いいえ。ETFは投資ファンドであり、ETNは金融機関が発行する無担保債券です。どちらも取引所で取引でき、同様のベンチマークに連動しますが、法的構造や追加リスクは異なります。
ETNは、そのインデックスに含まれる資産を所有しているのですか?
ETN自体は通常、ベンチマークとなる資産を組み入れたファンドポートフォリオを保有していません。そのリターンは契約上の計算式によって決定されます。発行機関はリスクヘッジを別途行うことはできますが、そうしたヘッジによってETNが資産担保型投資ファンドになるわけではありません。
ETNの発行体が破綻した場合、どうなりますか?
ETN保有者は、当該債券が無担保債務であるため、発行体の信用力に左右されます。発行体が債務不履行に陥ったり、債務を履行できなくなった場合、参照ベンチマークのパフォーマンスに関わらず、保有者は債務の一部または全部を失う可能性があります。
ETNには満期日がありますか?
多くのETNは満期日が明記されて発行されます。また、発行体が特定の条件下で債券を償還できるコール条項や早期償還条項を含むものもあり、保有期間の見込みを評価する際には、個々の商品条件が重要になります。

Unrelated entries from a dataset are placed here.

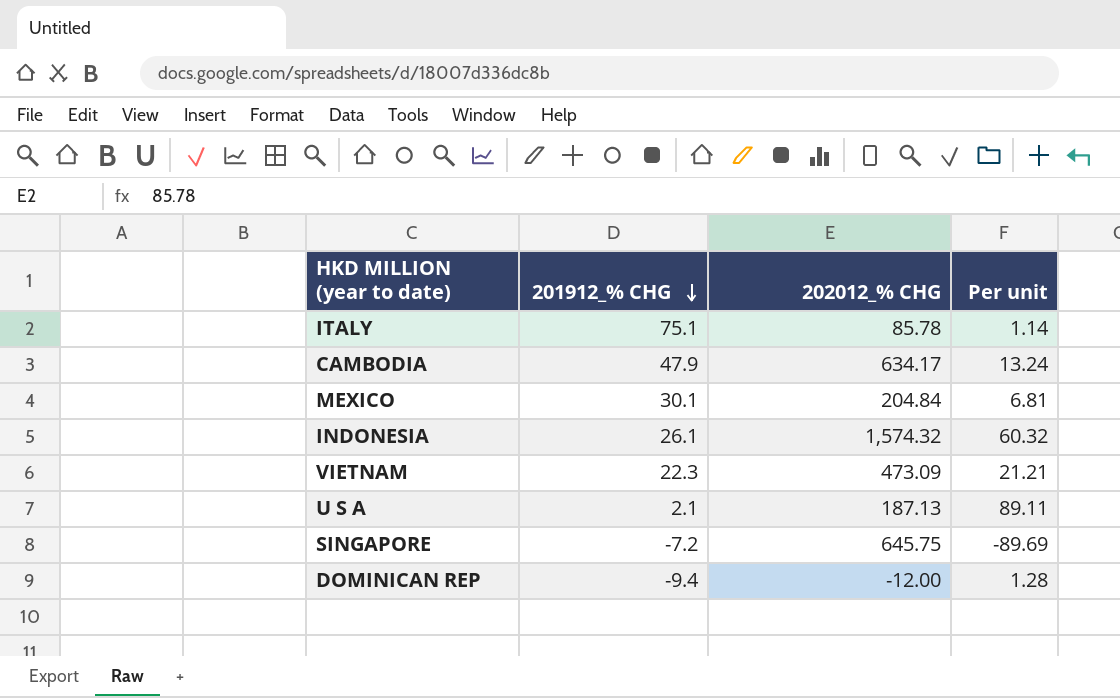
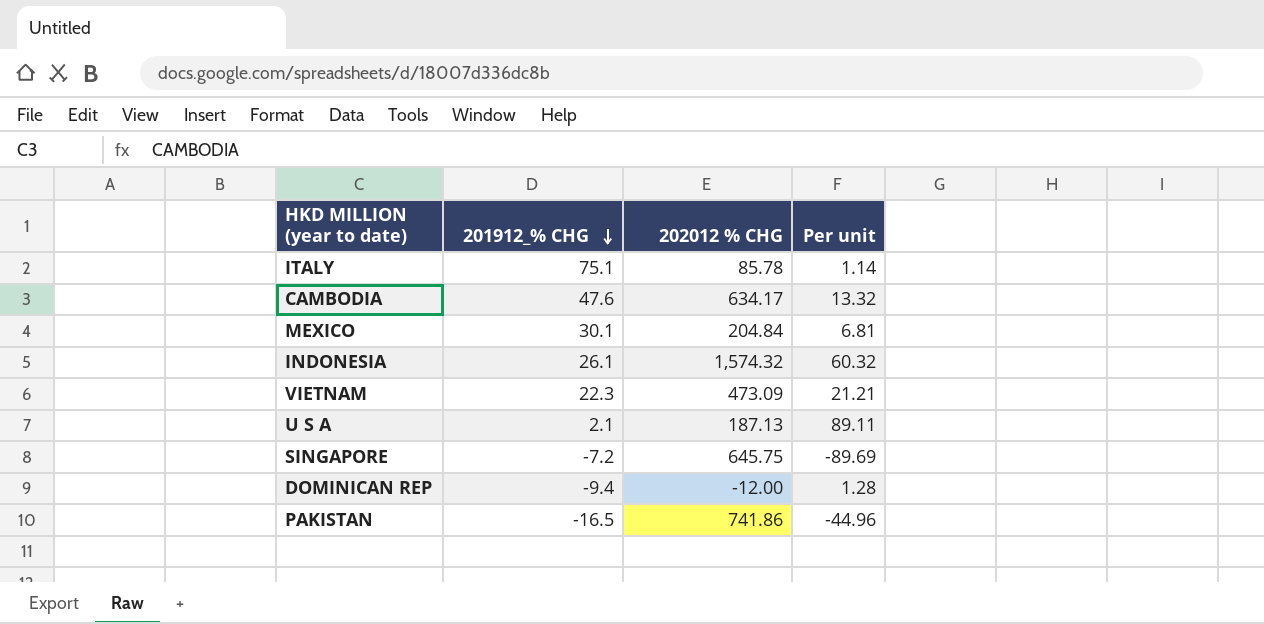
column name: 202012_% CHG -> 202012 % CHG
CAMBODIA | 201912_% CHG: 47.9 -> 47.6
CAMBODIA | Per unit: 13.24 -> 13.32
row PAKISTAN: none -> -16.5 | 741.86 | -44.96

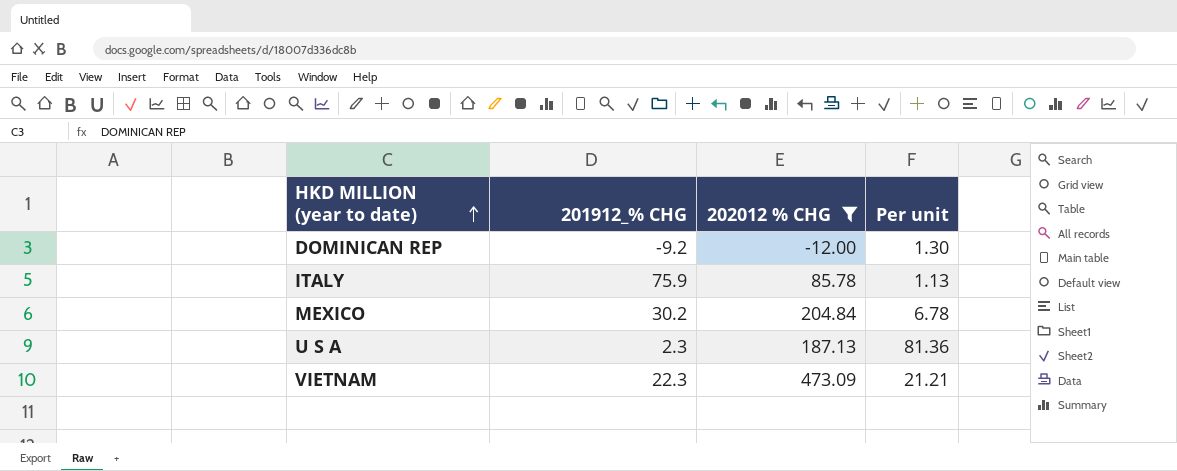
filter: none -> 202012 % CHG <= 473.09
row order: 201912_% CHG descending -> HKD MILLION (year to date) ascending
DOMINICAN REP | 201912_% CHG: -9.4 -> -9.2
DOMINICAN REP | Per unit: 1.28 -> 1.30
ITALY | 201912_% CHG: 75.1 -> 75.9
ITALY | Per unit: 1.14 -> 1.13
MEXICO | 201912_% CHG: 30.1 -> 30.2
MEXICO | Per unit: 6.81 -> 6.78
U S A | 201912_% CHG: 2.1 -> 2.3
U S A | Per unit: 89.11 -> 81.36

ETNは、その指標価格から乖離して取引されることはありますか?
はい。需給バランス、流動性、発行体の信用状況の変化、発行の一時停止または再開の決定などにより、ETNの取引価格は指標価格を上回ったり下回ったりする可能性があります。大きな乖離は、後々価格が下落するプレミアム価格で購入してしまうリスクを高める可能性があります。
まとめ
ETFの場合、その差は一般的にファンド内部で生じます。手数料、ポートフォリオ構築、取引コスト、現金保有、複製方法の選択などによって、実現リターンは目標とするインデックスをわずかに上回ったり下回ったりする可能性があります。
ETNの場合、ポートフォリオの複製はそれほど重要ではなくなります。分析の焦点は、リターンを約束する金融機関、契約方式、満期と償還条件、流動性、そして市場価格が指標価格と一致しているかどうかへと移ります。
したがって、ETNは、よりシンプルなリスクプロファイルを提供することなく、よりクリーンなベンチマーク連動メカニズムを提供する可能性があります。ETFの複製問題の一部を、信用リスクと構造的リスクに置き換えることで、両者を比較することになります。両者を比較するには、ベンチマークそのものだけでなく、実際にどのようにリターンが実現されているかを検証する必要があります。ETNとETFの違いを正しく把握することが、より適切な商品選択につながるのです。